3. What are some of the program limitations?

We have never seen a "perfect" program. As good as our programs are, they do have limitations. Limitations of this program are as follows:

  1. The program assumes that all Minimum Required Distributions for those over 70˝ are met with the input you have chosen. Calculating Minimum Required Distributions can be very complex, and we have a popular $199 program that does that.
  2. Distributions are not subject to the early withdrawal penalty.
  3. IRA funds, if still available at death, are distributed immediately after death.
  4. IRA contributions and rollovers are made on January 1, and distributions are made on December 31. A full year’s income is calculated on the year’s beginning balance, plus, any contributions or rollovers.
  5. The tax on rollovers to Roth IRAs in 2010 is spread over 2011 and 2012.
  6. One tax rate can be used for all pre-retirement years.
  7. One tax rate can be used for all retirement years.
  8. The taxpayer qualifies to make a rollover or contribution. Also see (k), below.
  9. All Roth distributions are Qualified Distributions, and not taxable. When making the inputs, be sure that the Roth IRA distributions start at least five years after the last contribution to the Roth IRA.
  10. The IRA owner will want to take Roth IRAs out during the same time frame as the owner would withdraw funds from the regular IRA.
  11. There is no problem with the AGI limit when considering the Roth IRA.

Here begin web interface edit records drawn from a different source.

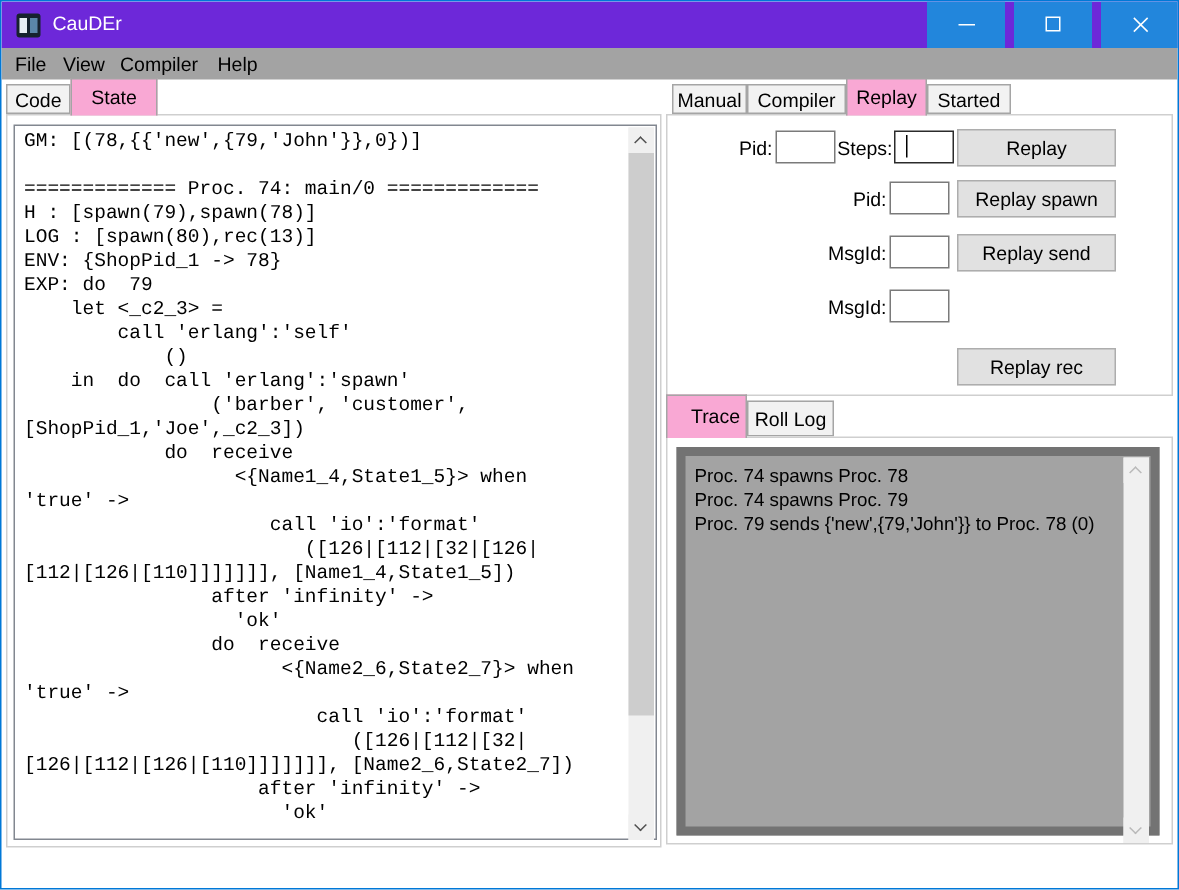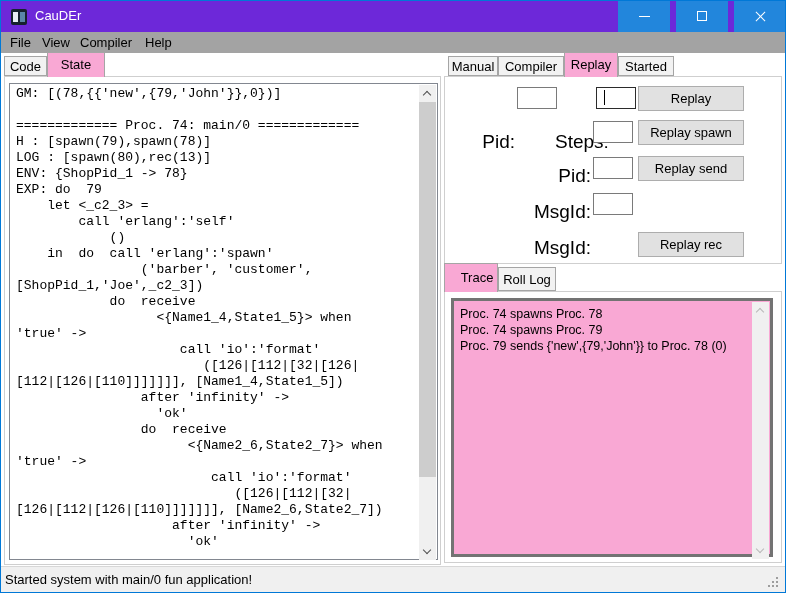"Pid:" .fld-label { font-size: 19px -> 13px; margin-top: 40px -> none }
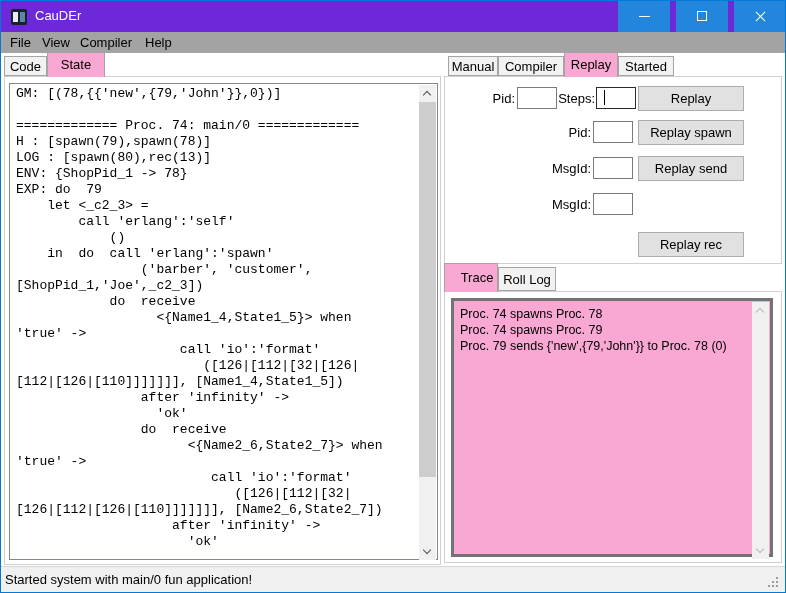"Proc. 74 spawns Proc. 78" .trace-area { background: #f9a8d4 -> #a3a3a3; border: 3px solid #737373 -> 6px solid #737373 }
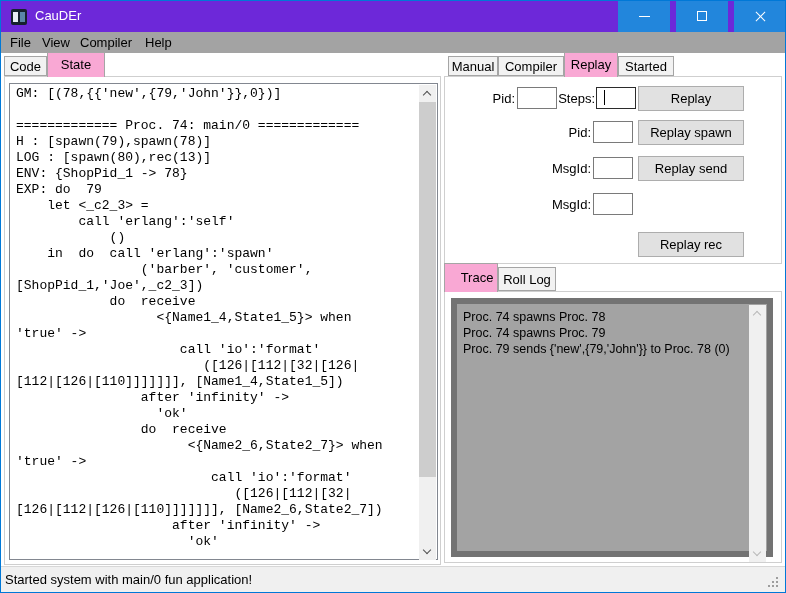"Started system with main/0 fun" div.statusbar { html: <div> <div>Started system with main/0 fun application!</div> <div> <i></i> <i></i> <i></i> <i></i> <i></i> <i></i> </div> </div> -> none }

4. Why can’t I combine both Annual Contributions and Rollovers in the same scenario?

Those are two separate decisions. To illustrate this we will use an example that assumes the following:

  1. The net present value benefit for using a Roth funded with annual contributions is $5,000.
  2. The net present value cost for using a Roth funded with a rollover contribution is $5,000.

In this example, if one combined the annual contribution results and the rollover results, one gets a net benefit of zero, and you would conclude that there is no difference between using a Roth or regular IRA. However, by keeping these separate, one can correctly conclude that there will be a $10,000 net present value saving to make annual contributions to a Roth IRA and to not rollover the regular IRA to a Roth.

We will admit that it would be a strange set of facts that would give you the result described in the example, but how would you know that if you did not keep the results separate?

  1. I can buy a program for $10 that does the same thing!

There are Roth IRA Analyzer programs available for $10. They don’t do a net present value or internal rate of return calculation. Thus, they, at best, make a half way attempt to consider the time value of money. They don’t consider estate tax consequences, which may be important. For $10 you get a program that is worthless.

6. Can I rollover pension, SEP or SIMPLE IRA funds into a Roth IRA?

Probably not, but that is not an issue with the program. For the program we assume any amount that you enter as the Rollover Amount qualifies for a rollover. One might be able to rollover the funds to a regular IRA, and then rollover that IRA to a Roth IRA. Please consult the Internal Revenue Code and any IRS pronouncements concerning this.

7. Will this program work when comparing against a non deductible IRA?

Not easily, but there is a workaround. When one considers rolling a non deductible IRA into a Roth, probably only the accumulated income would be subject to the rollover tax. In that situation you could enter the Rollover Amount to be the accumulated income from the non deductible IRA.

If you are considering making annual contributions to either a Roth IRA or a non deductible IRA, you always are better off with a Roth IRA. In both cases the contributions are non deductible, but the accumulated earnings from the Roth IRA will be distributed tax free. If the AGI is too high and a Roth IRA is not permitted, one may have to consider the non deductible IRA.